One can understand President Barack Obama’s reluctance to escalate U.S. involvement in Syria in the absence of clear evidence that Syrian President Bashar Assad has used chemical weapons. Maybe President Assad crossed President Obama’s “red line,” and maybe he didn’t.
After all, as President Obama pointed out, the United States leaped into a long and costly — in terms of lives and treasury — war in Iraq on what was said to be evidence that Saddam Hussein was stockpiling weapons of mass destruction. Those WMDs, of course, never materialized, and whether the Bush administration used phony evidence to justify an unnecessary war or was simply, and tragically, mistaken, will long be debated.
In other quarters, however, President Obama’s reluctance to act is regarded as a sign of weakness, evidence that if he is not simply dishonest, then he is at least not resolute in his opposition to the use of chemical weapons. England and France, as well as Israel, have confirmed the Assad regime’s use of chemical weapons. Even U.S. Defense Secretary Chuck Hagel has acknowledged that our government believed “with varying degrees of confidence” that chemical weapons had been used,
Yet President Obama wanted more. On Friday, he said, “And I think that, in many ways, a line has been crossed when we see tens of thousands of innocent people killed by a regime…”

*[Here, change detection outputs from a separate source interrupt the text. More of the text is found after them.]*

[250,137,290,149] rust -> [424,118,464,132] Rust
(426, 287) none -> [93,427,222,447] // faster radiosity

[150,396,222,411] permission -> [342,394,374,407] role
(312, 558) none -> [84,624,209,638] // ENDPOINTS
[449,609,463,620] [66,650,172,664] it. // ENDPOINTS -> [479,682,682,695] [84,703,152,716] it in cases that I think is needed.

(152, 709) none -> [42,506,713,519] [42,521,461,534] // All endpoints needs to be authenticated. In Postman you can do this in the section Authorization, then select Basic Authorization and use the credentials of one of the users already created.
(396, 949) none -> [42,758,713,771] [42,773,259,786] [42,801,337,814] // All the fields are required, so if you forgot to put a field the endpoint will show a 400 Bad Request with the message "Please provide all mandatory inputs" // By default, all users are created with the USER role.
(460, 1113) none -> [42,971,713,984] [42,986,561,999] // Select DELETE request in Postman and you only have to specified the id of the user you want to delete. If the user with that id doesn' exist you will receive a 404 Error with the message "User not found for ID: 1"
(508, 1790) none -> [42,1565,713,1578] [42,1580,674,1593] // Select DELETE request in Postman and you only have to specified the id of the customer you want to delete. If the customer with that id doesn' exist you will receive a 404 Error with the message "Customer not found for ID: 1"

In addition to looking weak abroad, President Obama also is being attacked domestically, mostly by Republican hawks who have long criticized his inaction with regard to Syria.
Rep. Mike Rogers, a Michigan Republican who is chairman of the House Intelligence Committee, said, “The president had laid down the line, and it can’t be a dotted line. It can’t be anything other than a red line.” He pointed out that Iran and North Korea are paying attention to the president’s response and making calculations of their own about what they can get away with.
Yet while lambasting President Obama, Rep. Rogers and others, including Arizona Sen. John McCain and Lindsay Graham of South Carolina, seem to want it both ways. They want the United States more involved, but, as Sen. McCain said, “The worst thing the United States could do right now is put boots on the ground. That would turn the people against us.”
The president’s critics haven’t offered a plausible way of safeguarding Syria’s chemical weapons stockpiles or punishing President Assad without the use of troops. A no-fly zone would limit the regime’s war on the rebels, but, like most options, it’s only a partial solution and creates other problems.
We don’t know what the best solution is, but we agree that sitting on the sideline is the wrong strategy.
We’re confident that our government and armed forces have the brains and capability to neutralize the chemical weapons crisis with minimal loss of life. And the longer we wait to act, the more people will die and the more our allies and adversaries will doubt our resolve.